WHAT TO WORK ON: Each line from the one containing "the timeline, etc." through the end of the records below must be repeated exactly, and no other line.

++++ DATA EXCERPTS

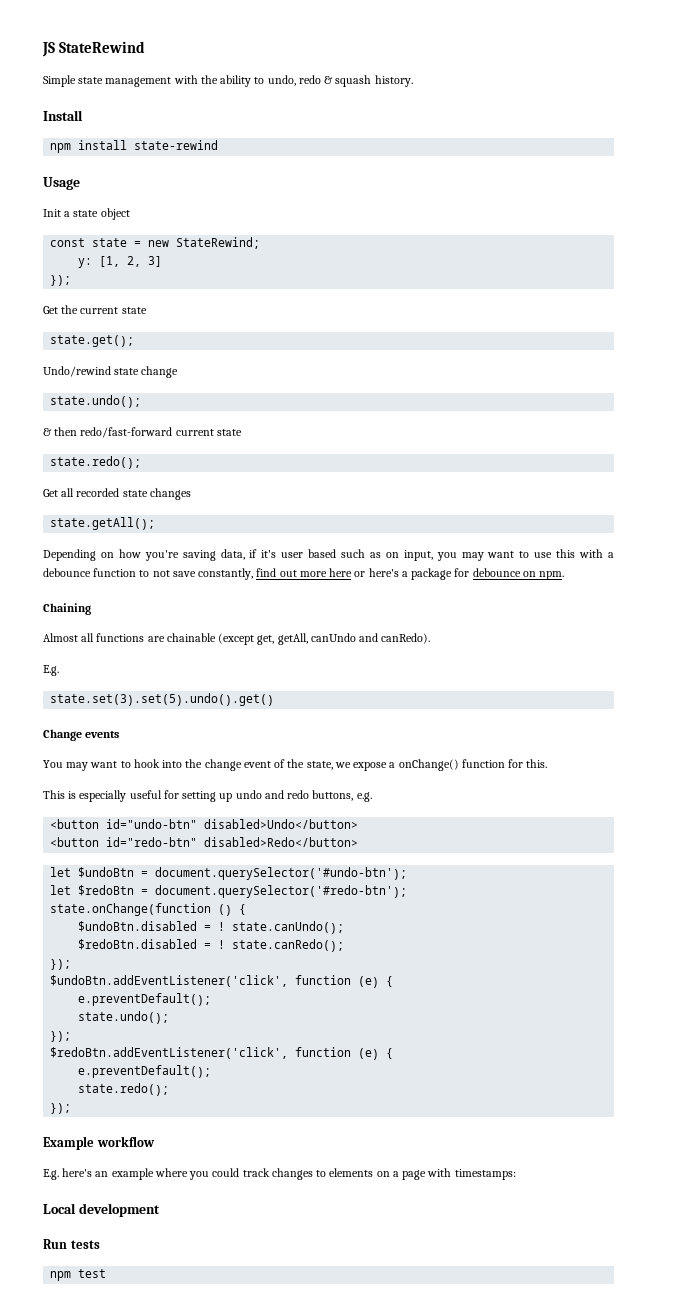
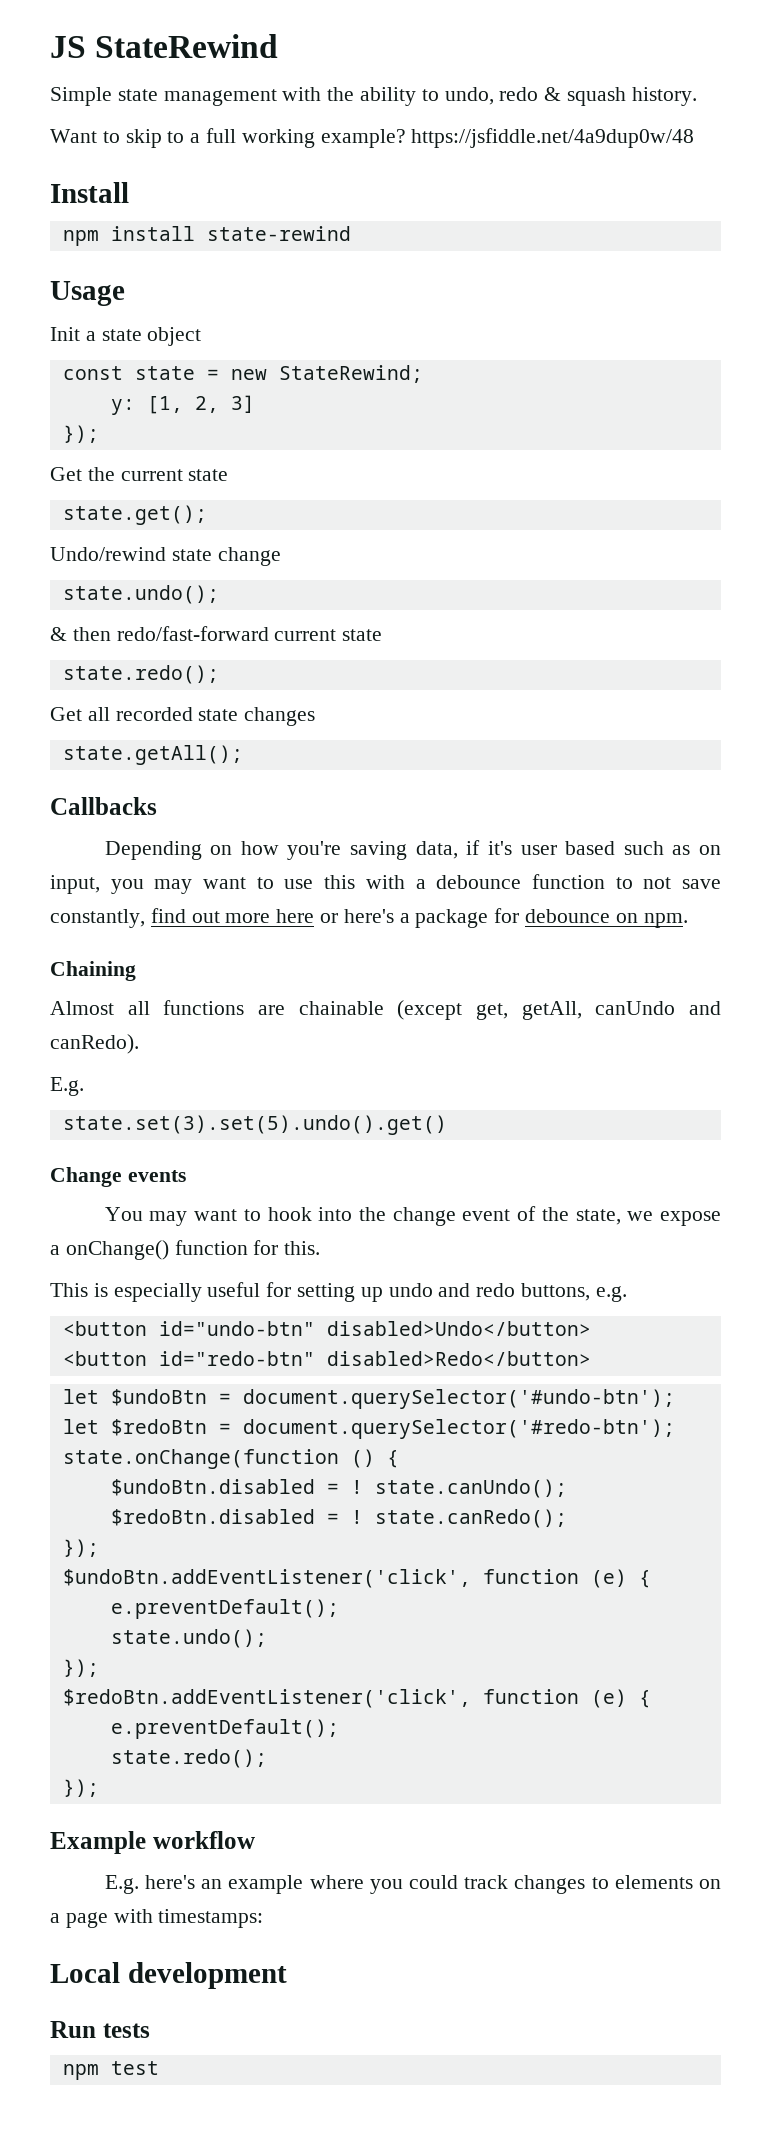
+ Want to skip to a full working example? https://jsfiddle.net/4a9dup0w/48
+ Callbacks

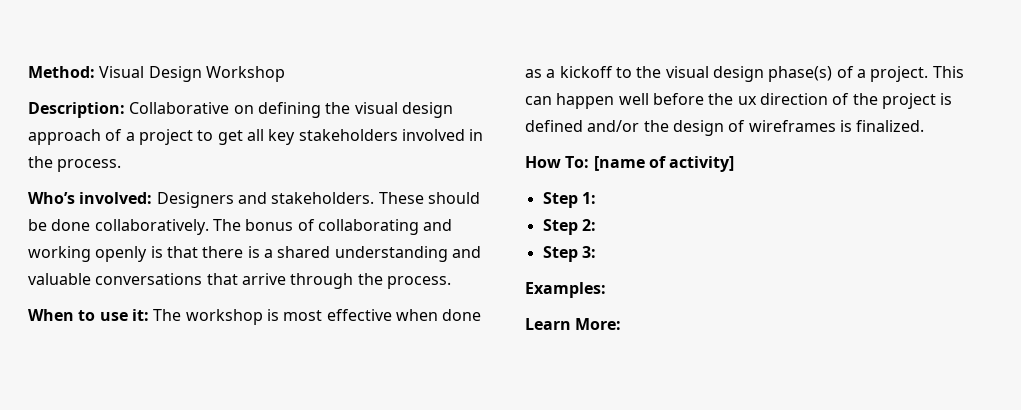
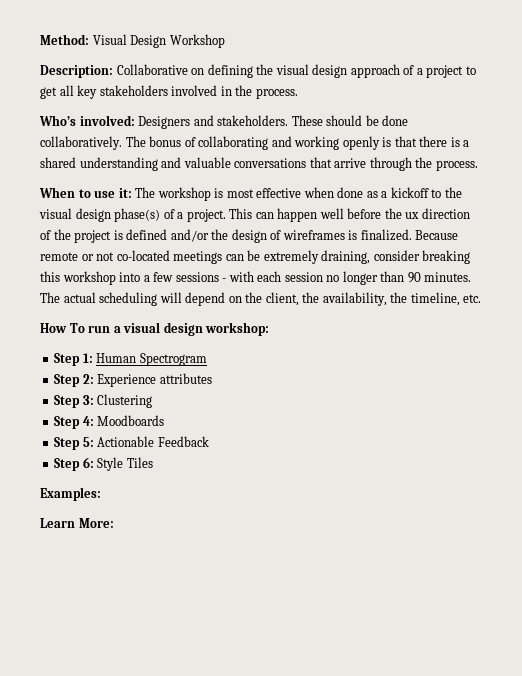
- This can happen well before the ux direction of the project is defined and/or the design of wireframes is finalized.
- How To: [name of activity]
+ This can happen well before the ux direction of the project is defined and/or the design of wireframes is finalized. Because remote or not co-located meetings can be extremely draining, consider breaking this workshop into a few sessions - with each session no longer than 90 minutes. The actual scheduling will depend on the client, the availability, the timeline, etc.
+ How To run a visual design workshop:
- Step 1:
+ Step 1: Human Spectrogram
- Step 2:
+ Step 2: Experience attributes
- Step 3:
+ Step 3: Clustering
+ Step 4: Moodboards
+ Step 5: Actionable Feedback
+ Step 6: Style Tiles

++++++++

RESULT OF THE EXERCISE:
+ This can happen well before the ux direction of the project is defined and/or the design of wireframes is finalized. Because remote or not co-located meetings can be extremely draining, consider breaking this workshop into a few sessions - with each session no longer than 90 minutes. The actual scheduling will depend on the client, the availability, the timeline, etc.
+ How To run a visual design workshop:
- Step 1:
+ Step 1: Human Spectrogram
- Step 2:
+ Step 2: Experience attributes
- Step 3:
+ Step 3: Clustering
+ Step 4: Moodboards
+ Step 5: Actionable Feedback
+ Step 6: Style Tiles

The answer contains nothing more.